■ Required action ■
Only an exact copy of the lines beginning at the one that contains "[76,658,550,692] グッズ(94) ゲーム(458)" and ending at the last line of the records below counts as the answer.

#####

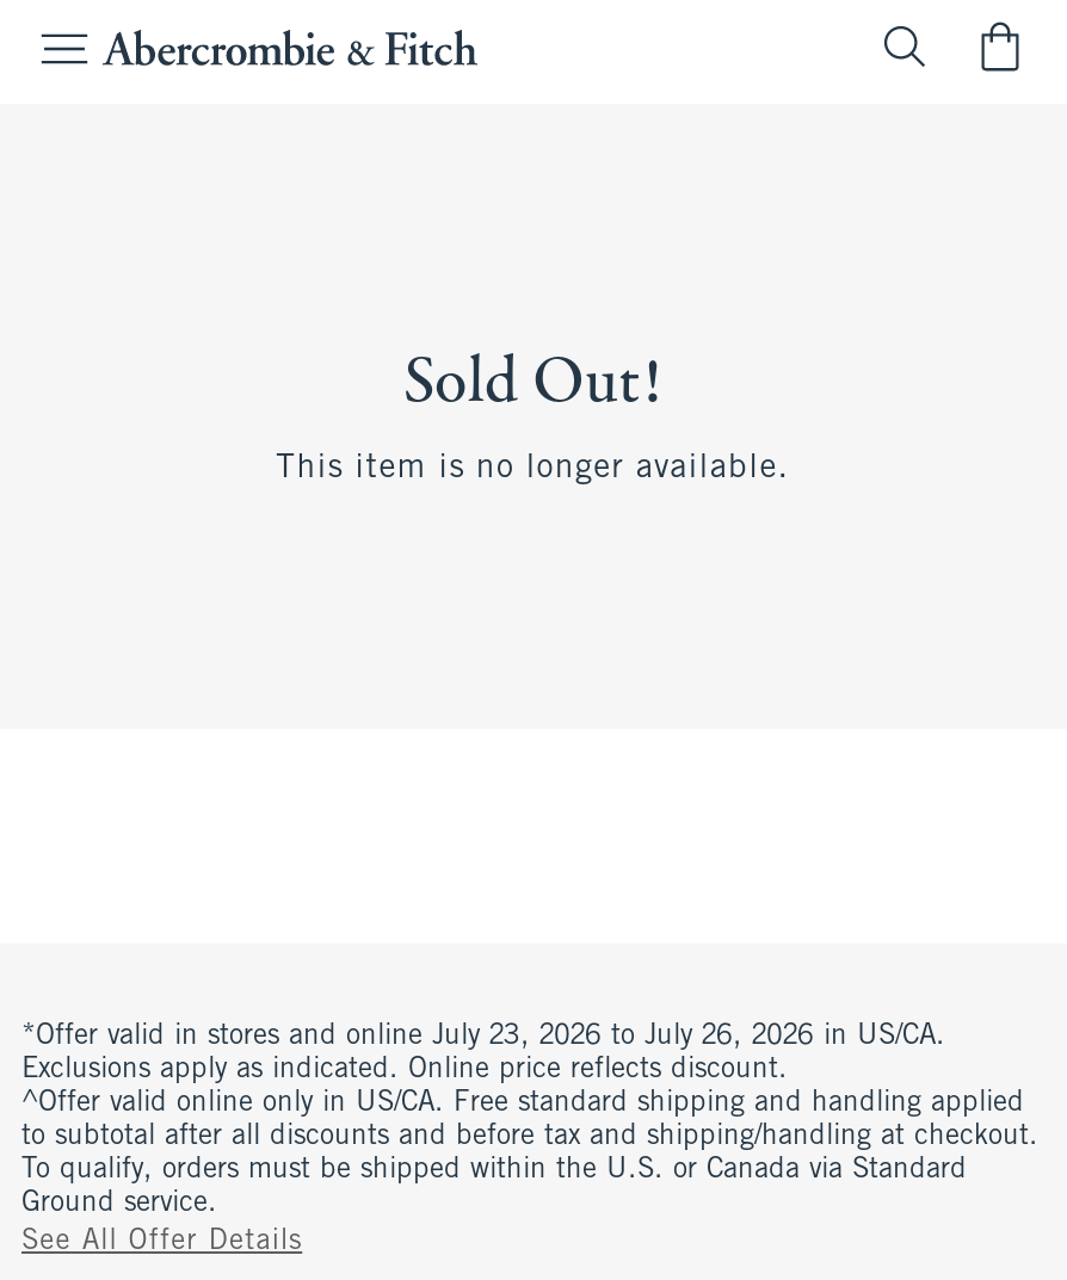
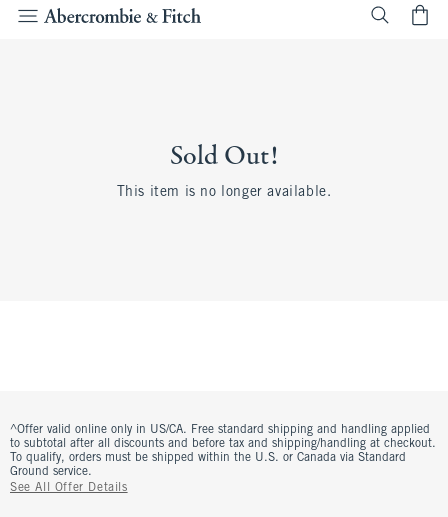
[21,1022,945,1084] *Offer valid in stores and online July 23, 2026 to July 26, 2026 in US/CA. | Exclusions apply as indicated. Online price reflects discount. -> none

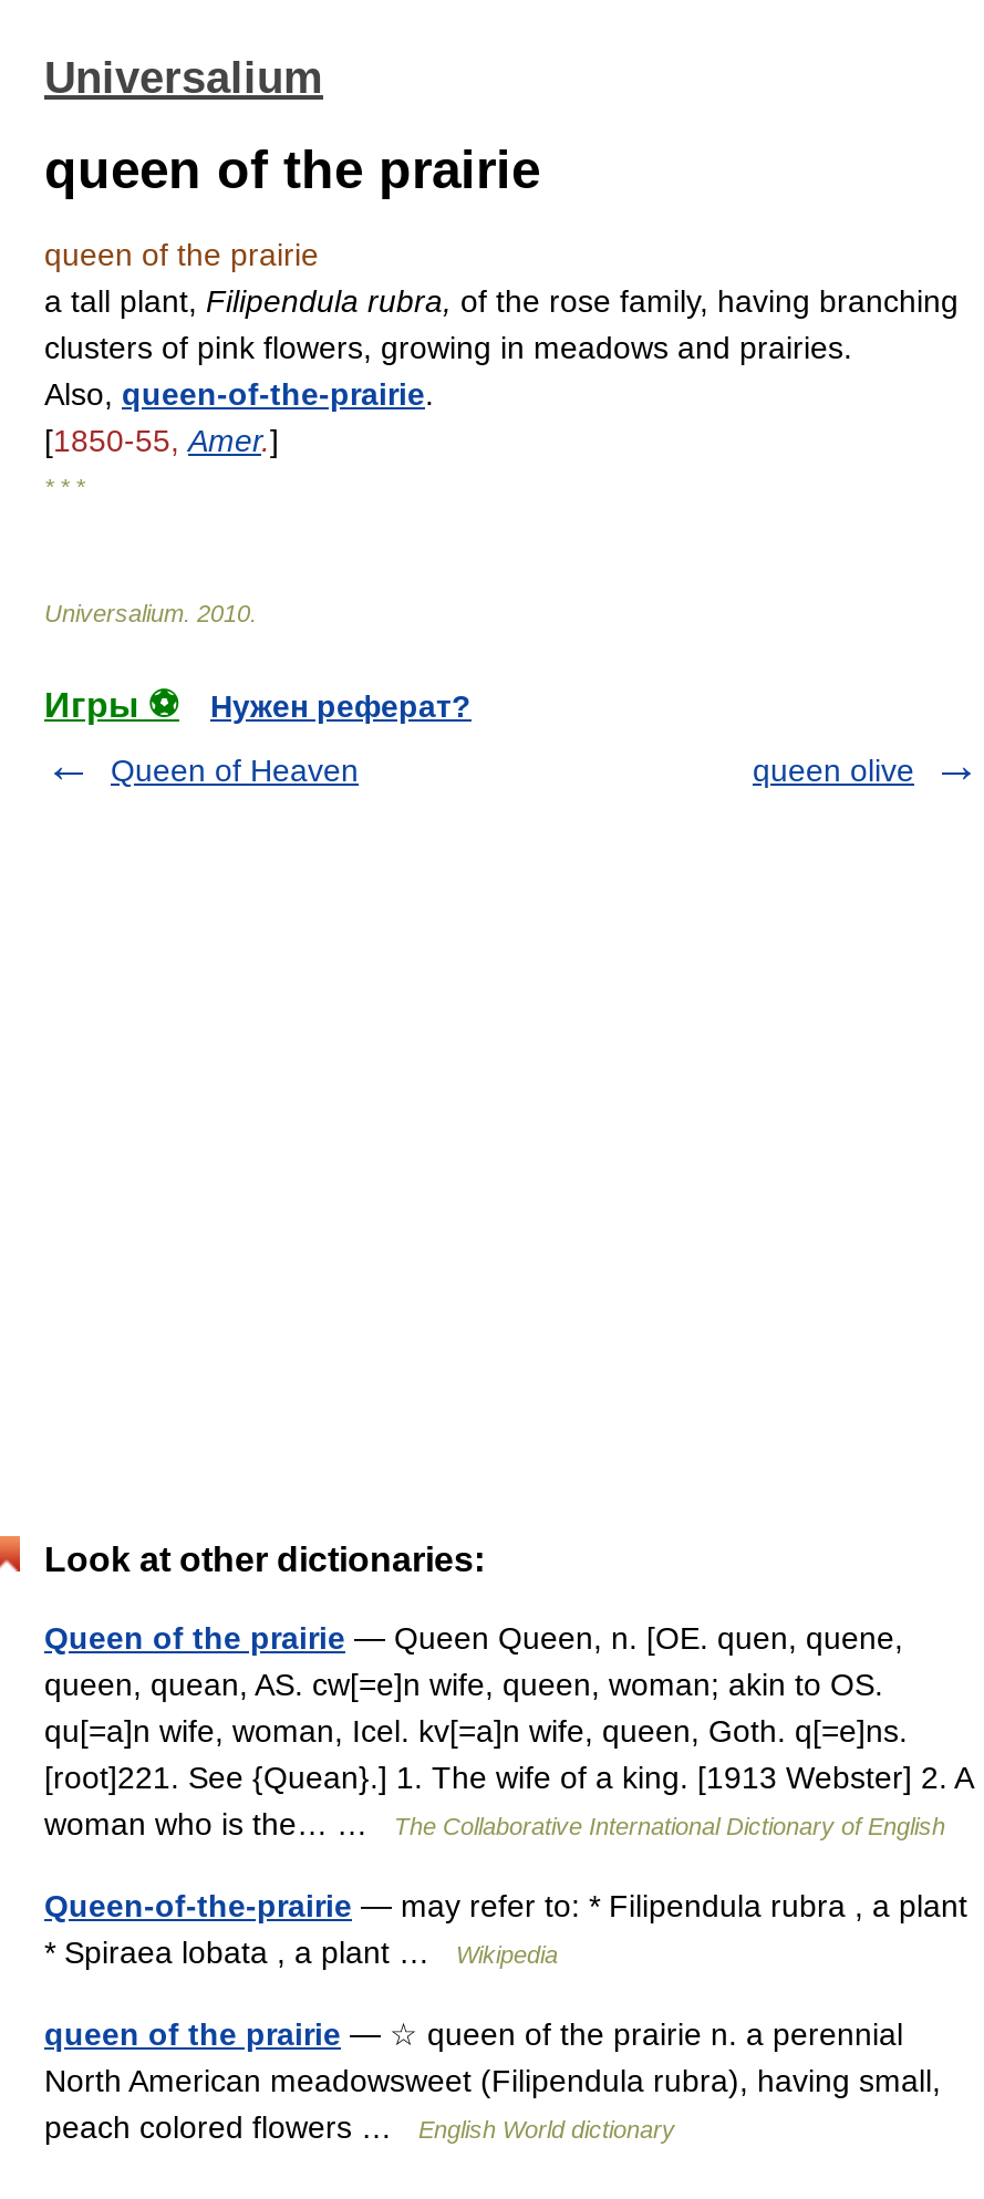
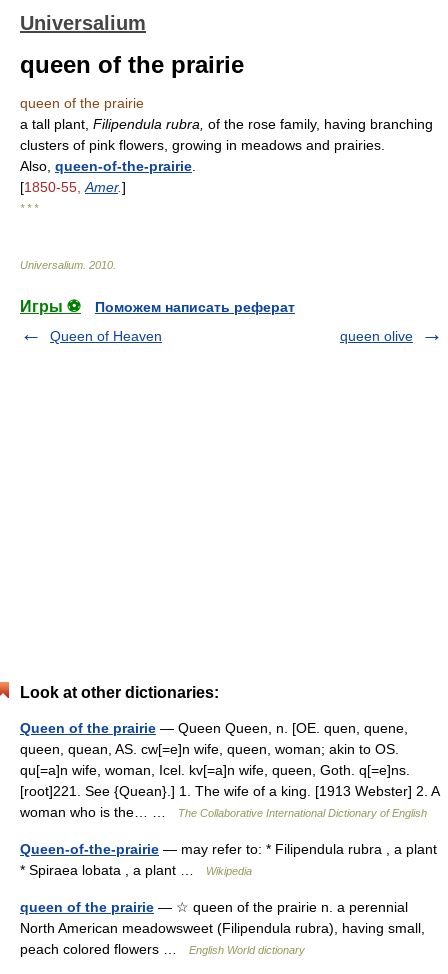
[210,688,472,724] Нужен реферат? -> [95,299,295,315] Поможем написать реферат

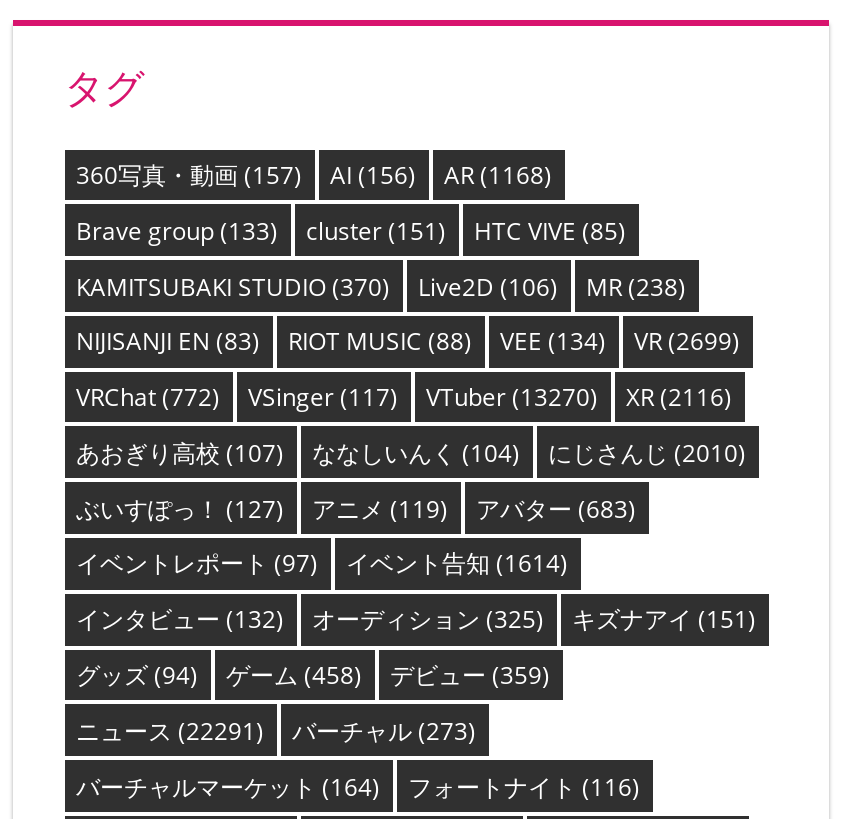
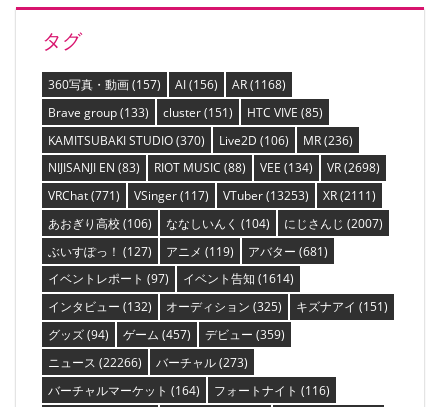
[76,269,686,303] KAMITSUBAKI STUDIO (370) Live2D (106) MR (238) -> [48,132,352,148] KAMITSUBAKI STUDIO (370) Live2D (106) MR (236)
[76,325,740,359] NIJISANJI EN (83) RIOT MUSIC (88) VEE (134) VR (2699) -> [48,159,380,176] NIJISANJI EN (83) RIOT MUSIC (88) VEE (134) VR (2698)
[76,380,220,414] VRChat (772) -> [48,187,120,204] VRChat (771)
[426,380,598,414] VTuber (13270) -> [222,187,308,204] VTuber (13253)
[626,380,732,414] XR (2116) -> [322,187,376,204] XR (2111)
[76,436,284,470] あおぎり高校(107) -> [48,215,152,232] あおぎり高校(106)
[548,436,746,470] にじさんじ(2010) -> [284,215,382,232] にじさんじ(2007)
[76,491,636,525] ぶいすぽっ！(127) アニメ(119) アバター(683) -> [48,243,328,260] ぶいすぽっ！(127) アニメ(119) アバター(681)
[76,658,550,692] グッズ(94) ゲーム(458) デビュー(359) -> [48,326,284,343] グッズ(94) ゲーム(457) デビュー(359)
[76,714,476,748] ニュース(22291) バーチャル(273) -> [48,354,248,371] ニュース(22266) バーチャル(273)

#####

■ Response ■
[76,658,550,692] グッズ(94) ゲーム(458) デビュー(359) -> [48,326,284,343] グッズ(94) ゲーム(457) デビュー(359)
[76,714,476,748] ニュース(22291) バーチャル(273) -> [48,354,248,371] ニュース(22266) バーチャル(273)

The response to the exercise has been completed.